PROMOTION OF INDUSTRIAL ART-EDUCATION

IN MASSACHUSETTS.

REPORT.

To the Members of the State Board of Education.

GENTLEMEN :-It gives me much pleasure to report that during the year 1875, every city in the State whose population of ten thousand and upwards imposed on it compliance with the law of 1870 in maintaining free industrial drawing classes, has established such classes.

With regard to the success of these classes, it must be remembered that the difficulties which hindered their practical usefulness in the first few years are not altogether removed even now, and the absence of suitable and well-equipped class-rooms for different branches of study, with experienced and accomplished teachers to give instruction, is clearly discernible in many cities. Gradually, however, one after another of the localities most alive to the needs of industrial education are providing themselves with rooms properly lighted and arranged, and with examples for study well chosen and for the time sufficient; and through the action of the Normal Art-School, it will not be long before teachers will be available capable of taking charge of the various branches of art-education which are generally taught in an art-school.

The development of art-education in the State cannot go on faster than the development of public opinion which originates and sustains it; but there can be no question that the annual exhibitions of drawings from the free evening drawing classes of the State have rapidly matured public opinion on the subject.

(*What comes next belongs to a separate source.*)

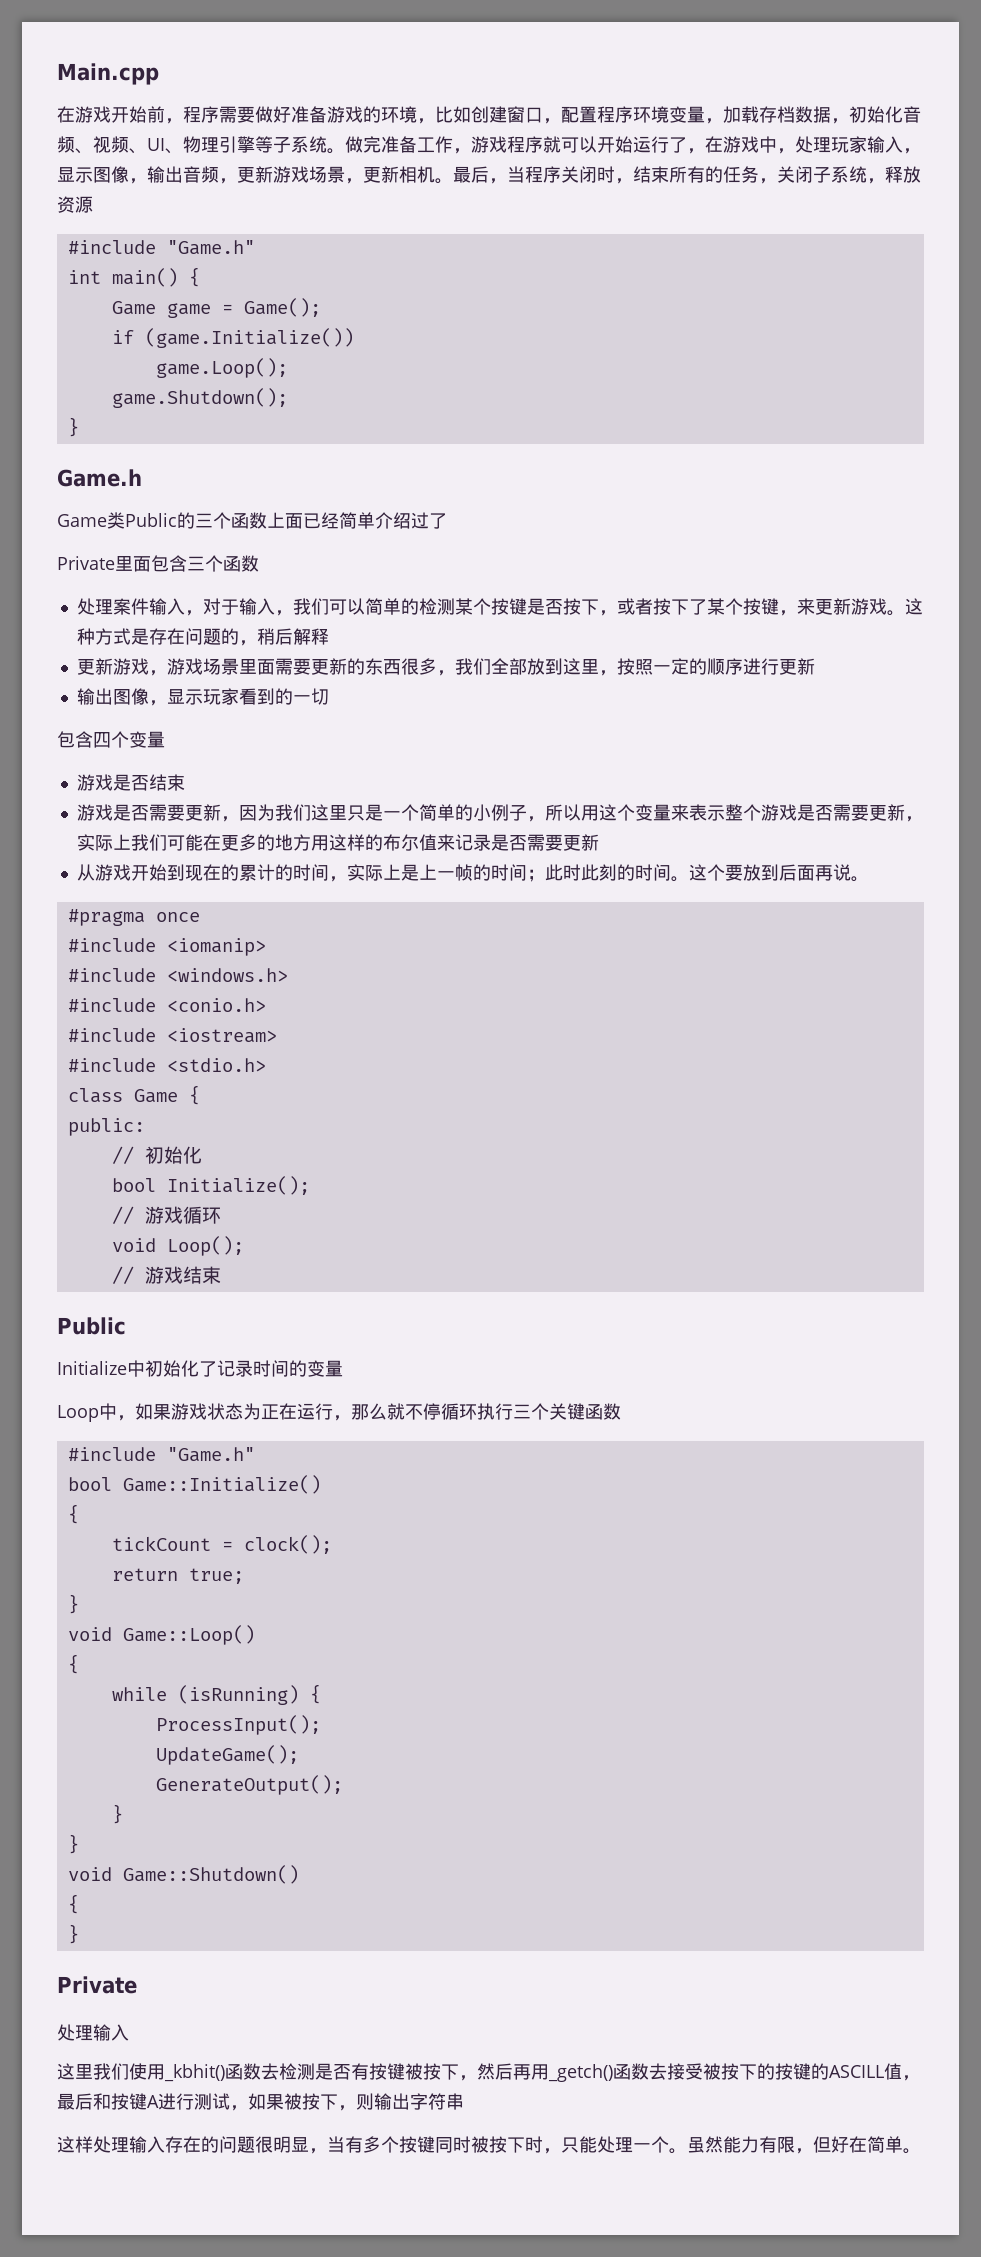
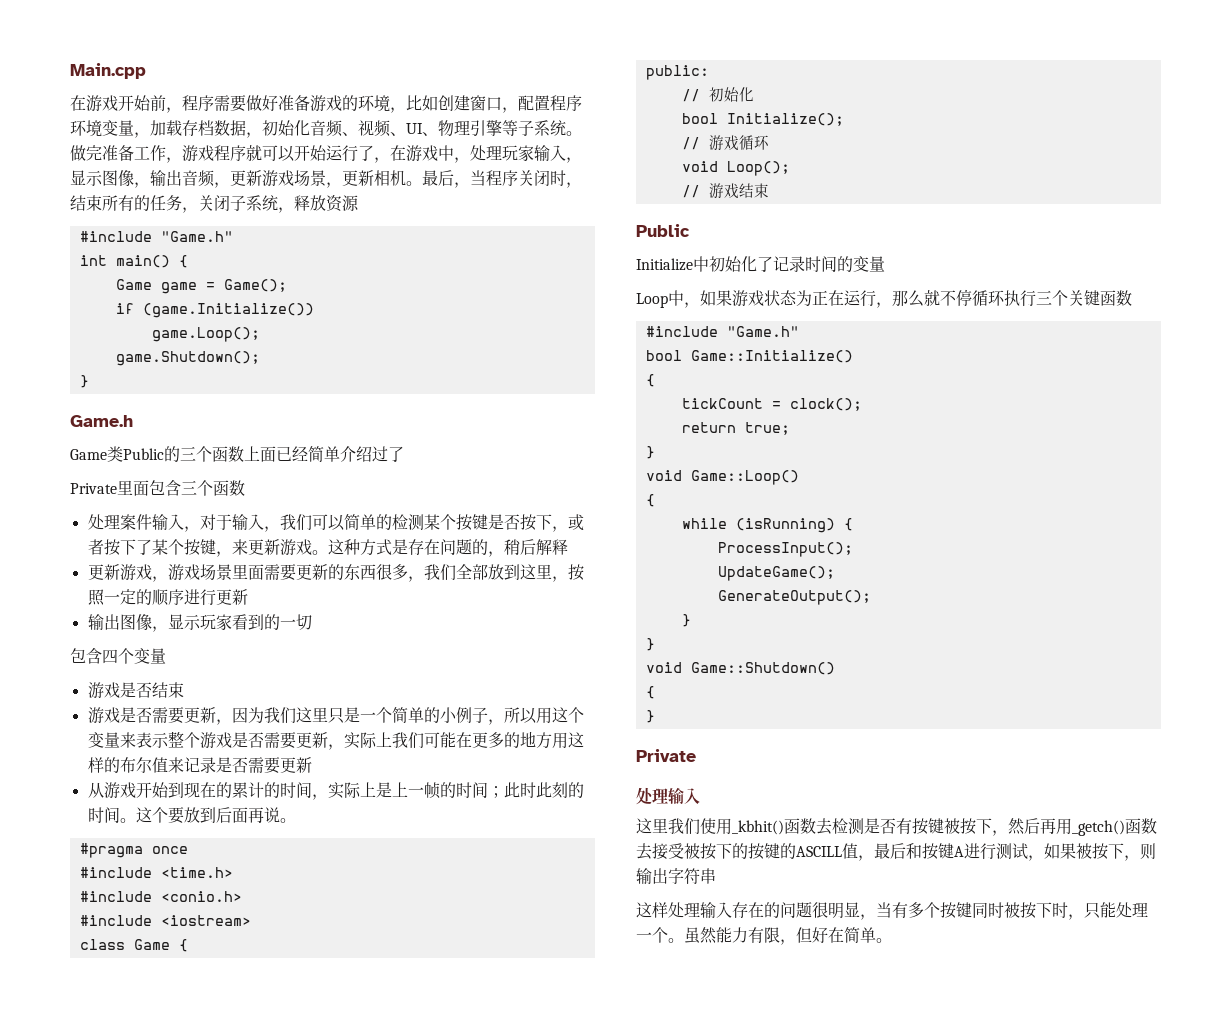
- #include <iomanip>
- #include <windows.h>
+ #include <time.h>
- #include <stdio.h>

The question now most frequently put is not whether it is possible to comply with the Act of 1870, or whether it would do any real good to trade and manufactures if it were thoroughly carried out, but rather " which is the best way of doing it,”-a change of material significance to have been brought about during the short space of five years. The answer to such a question I gave as fully as I could in my report of last year, and hope before long to see some manufacturing city in Massachusetts so alive to her material interests as to erect a building entirely devoted to instruction in art and science applied to industry ; and to found a school which shall make its products as famous for skill and taste as the trade schools of France did and do now for the country which was practical enough to establish them.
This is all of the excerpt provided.